** Opening EXCERPTED RECORDS block **
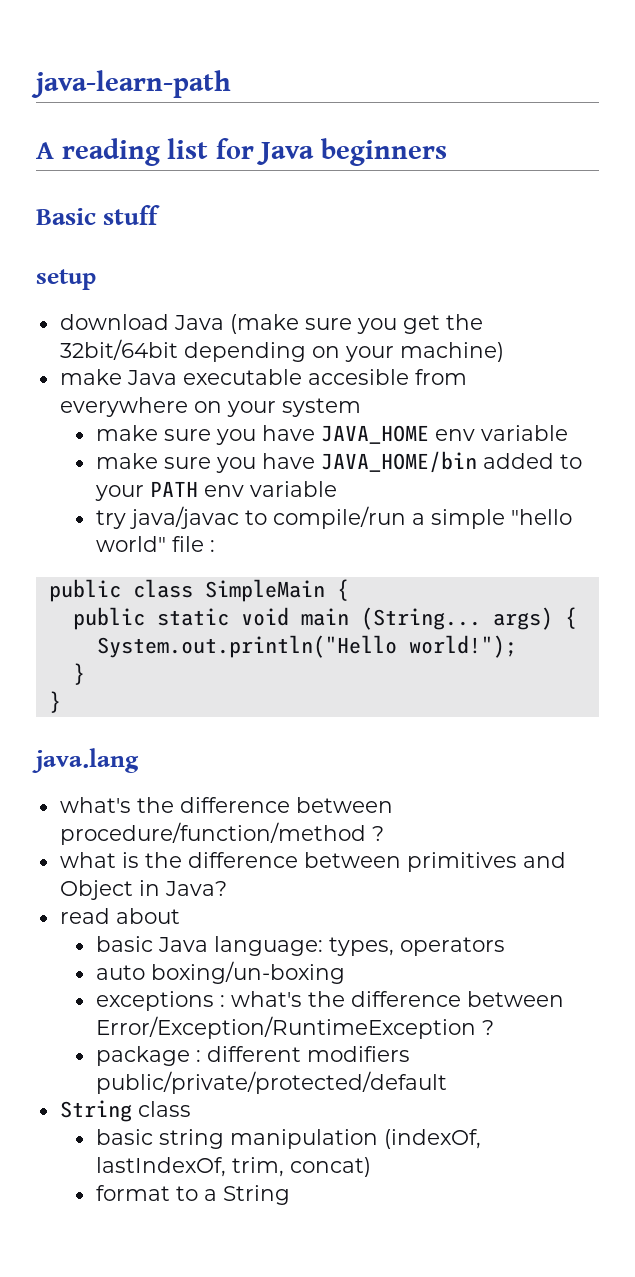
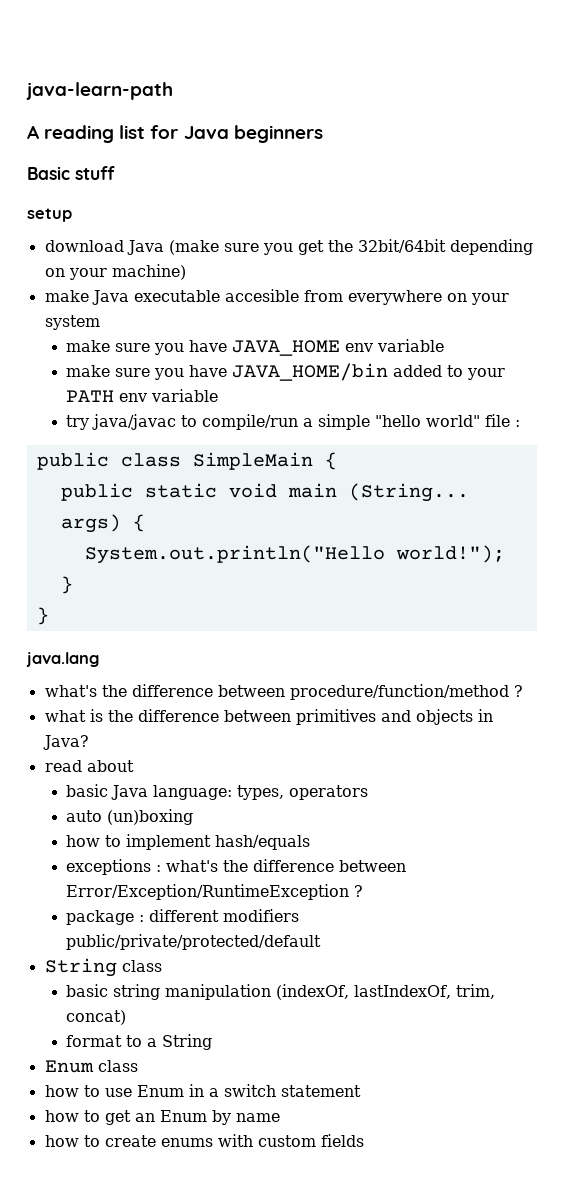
- what is the difference between primitives and Object in Java?
+ what is the difference between primitives and objects in Java?
- auto boxing/un-boxing
+ auto (un)boxing
+ how to implement hash/equals
+ Enum class
+ how to use Enum in a switch statement
+ how to get an Enum by name
+ how to create enums with custom fields

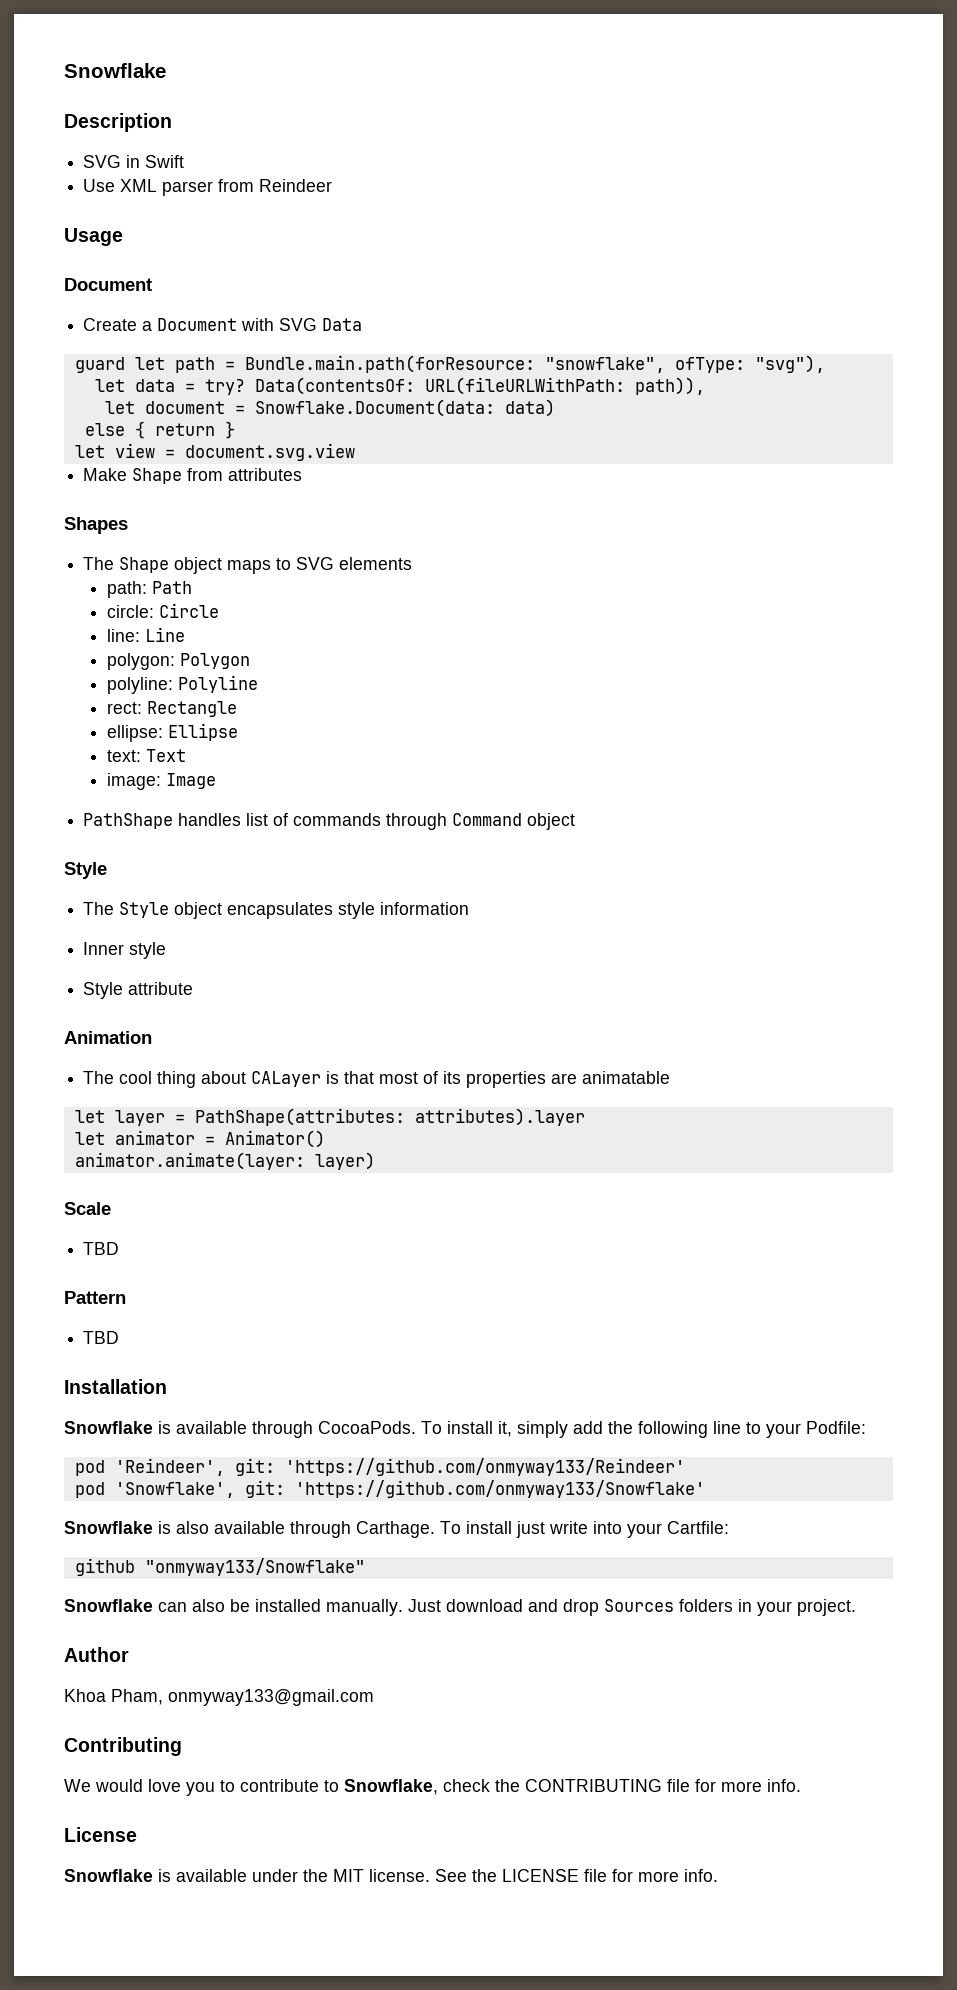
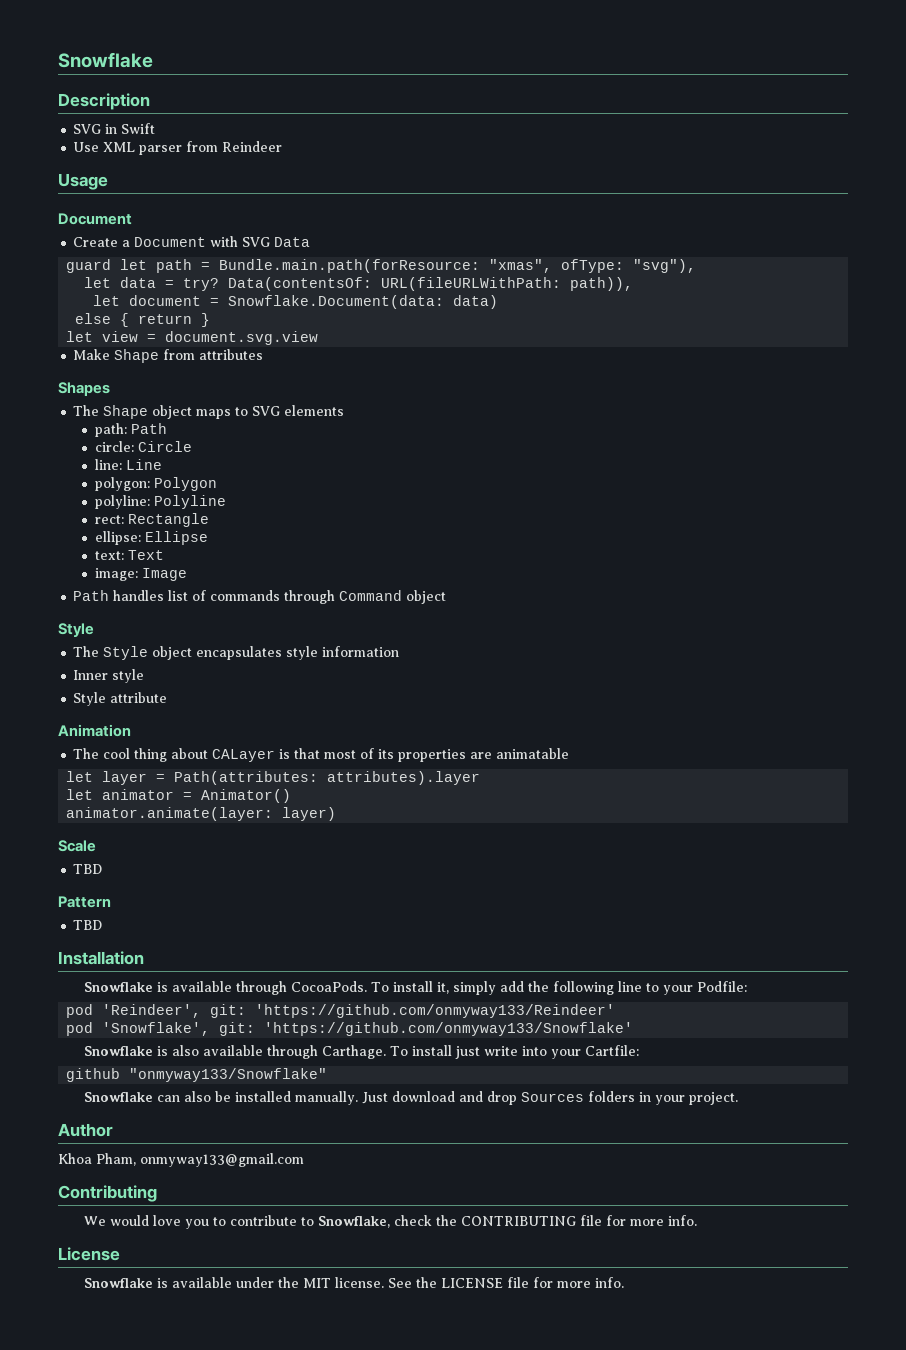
- guard let path = Bundle.main.path(forResource: "snowflake", ofType: "svg"),
+ guard let path = Bundle.main.path(forResource: "xmas", ofType: "svg"),
- PathShape handles list of commands through Command object
+ Path handles list of commands through Command object
- let layer = PathShape(attributes: attributes).layer
+ let layer = Path(attributes: attributes).layer

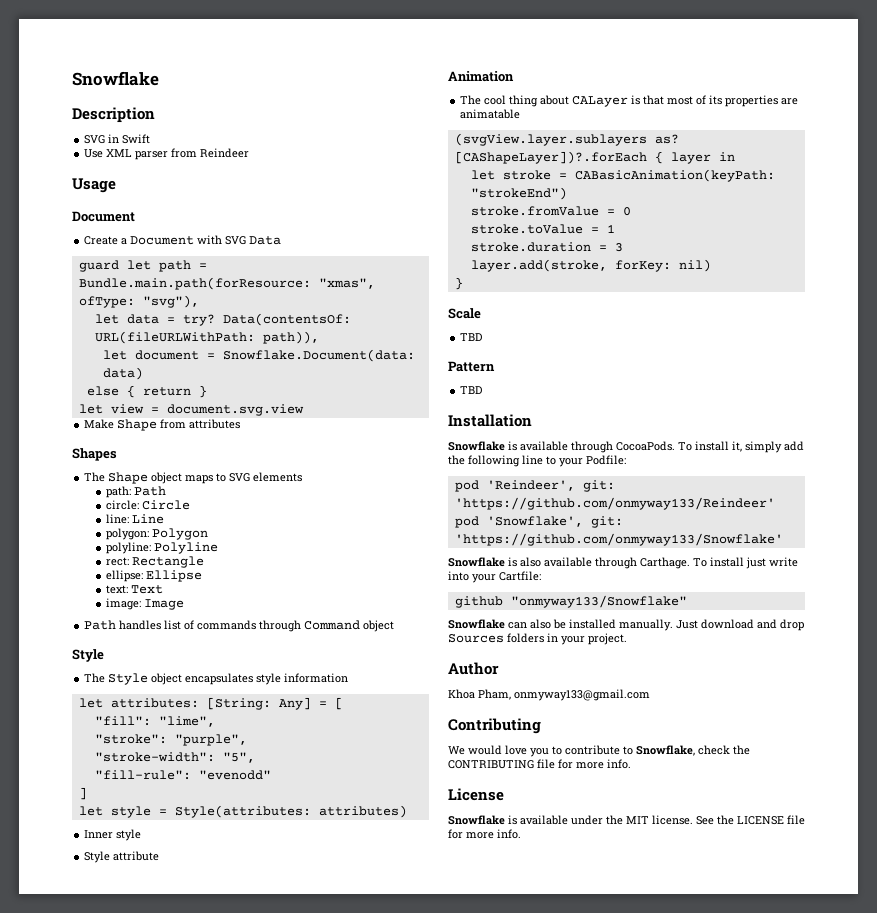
+ let attributes: [String: Any] = [
+ "fill": "lime",
+ "stroke": "purple",
+ "stroke-width": "5",
+ "fill-rule": "evenodd"
+ ]
+ let style = Style(attributes: attributes)
- let layer = Path(attributes: attributes).layer
- let animator = Animator()
- animator.animate(layer: layer)
+ (svgView.layer.sublayers as? [CAShapeLayer])?.forEach { layer in
+ let stroke = CABasicAnimation(keyPath: "strokeEnd")
+ stroke.fromValue = 0
+ stroke.toValue = 1
+ stroke.duration = 3
+ layer.add(stroke, forKey: nil)
+ }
** Closing EXCERPTED RECORDS block **
Give back the full data exactly as it reads, but drop the pictures.

- what is the difference between primitives and Object in Java?
+ what is the difference between primitives and objects in Java?
- auto boxing/un-boxing
+ auto (un)boxing
+ how to implement hash/equals
+ Enum class
+ how to use Enum in a switch statement
+ how to get an Enum by name
+ how to create enums with custom fields

- guard let path = Bundle.main.path(forResource: "snowflake", ofType: "svg"),
+ guard let path = Bundle.main.path(forResource: "xmas", ofType: "svg"),
- PathShape handles list of commands through Command object
+ Path handles list of commands through Command object
- let layer = PathShape(attributes: attributes).layer
+ let layer = Path(attributes: attributes).layer

+ let attributes: [String: Any] = [
+ "fill": "lime",
+ "stroke": "purple",
+ "stroke-width": "5",
+ "fill-rule": "evenodd"
+ ]
+ let style = Style(attributes: attributes)
- let layer = Path(attributes: attributes).layer
- let animator = Animator()
- animator.animate(layer: layer)
+ (svgView.layer.sublayers as? [CAShapeLayer])?.forEach { layer in
+ let stroke = CABasicAnimation(keyPath: "strokeEnd")
+ stroke.fromValue = 0
+ stroke.toValue = 1
+ stroke.duration = 3
+ layer.add(stroke, forKey: nil)
+ }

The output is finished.